### Supplied records

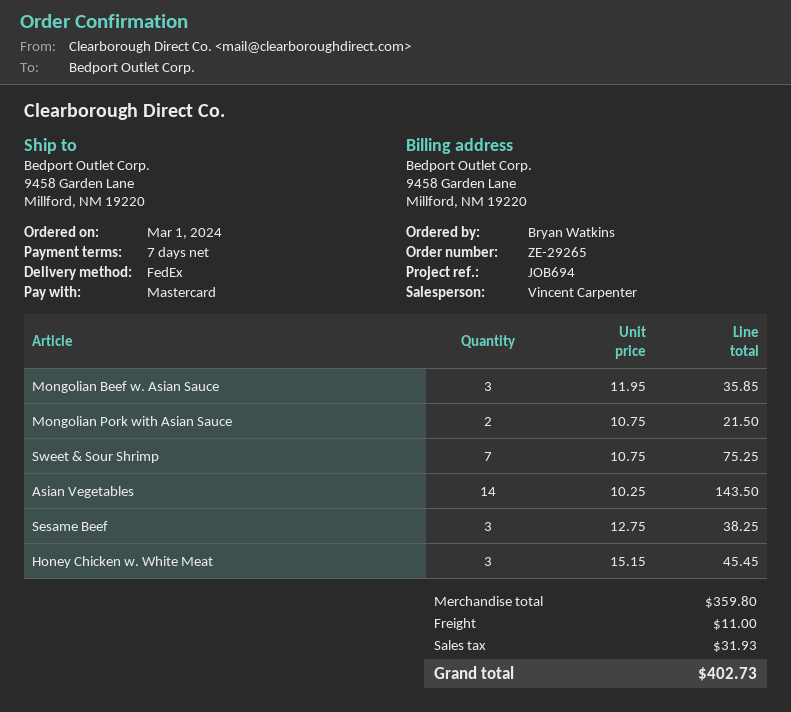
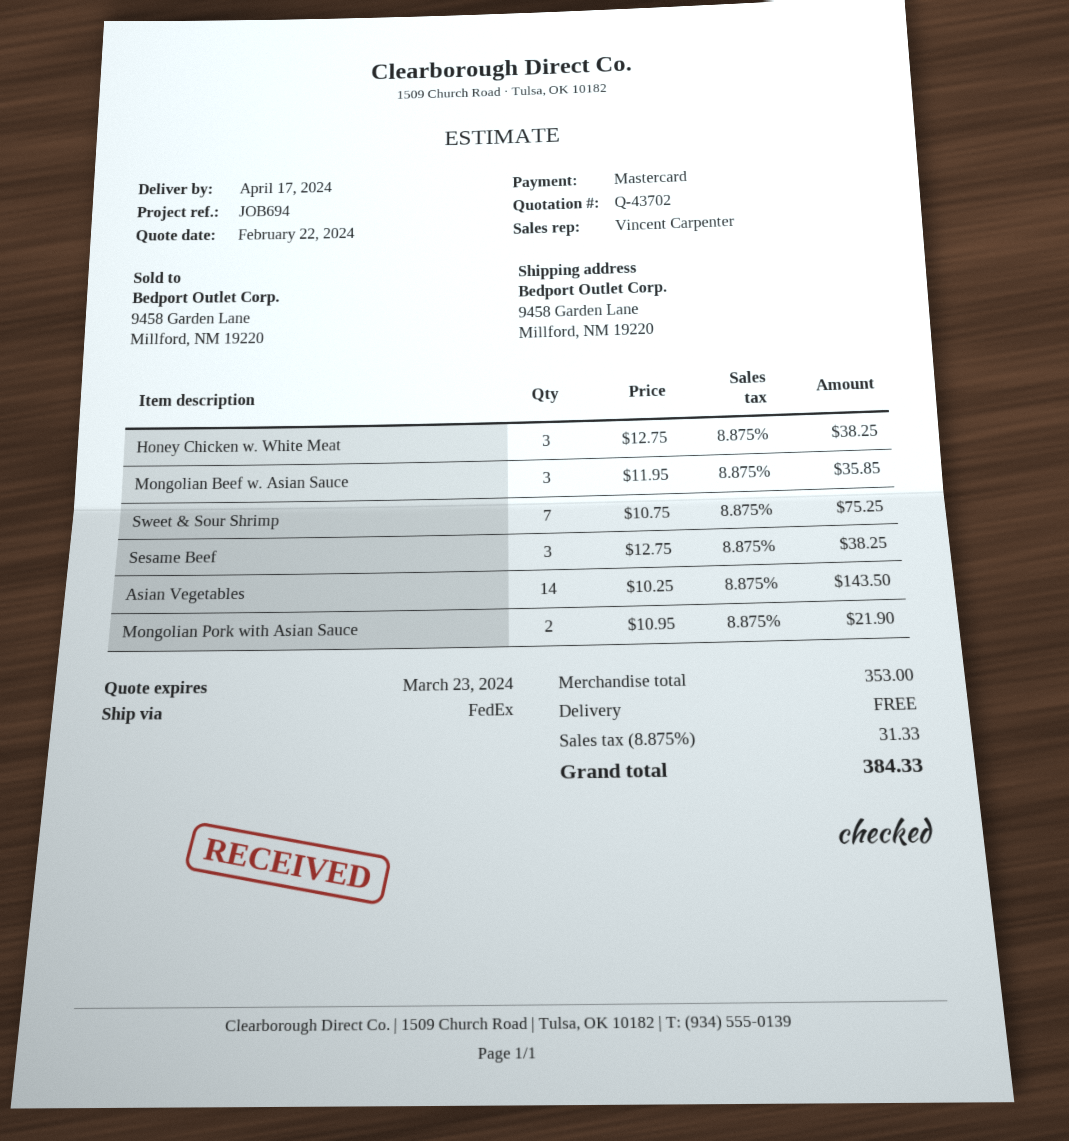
Mongolian Pork with Asian Sauce: 2 x 10.75 = 21.50 -> 2 x 10.95 = 21.90
Honey Chicken w. White Meat: 3 x 15.15 = 45.45 -> 3 x 12.75 = 38.25
subtotal: 359.80 -> 353.00
shipping: 11.00 -> 0.00
tax: 31.93 -> 31.33
total: 402.73 -> 384.33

### What is needed
Leave out the pictures; repeat the data exactly.

### Reply
Mongolian Pork with Asian Sauce: 2 x 10.75 = 21.50 -> 2 x 10.95 = 21.90
Honey Chicken w. White Meat: 3 x 15.15 = 45.45 -> 3 x 12.75 = 38.25
subtotal: 359.80 -> 353.00
shipping: 11.00 -> 0.00
tax: 31.93 -> 31.33
total: 402.73 -> 384.33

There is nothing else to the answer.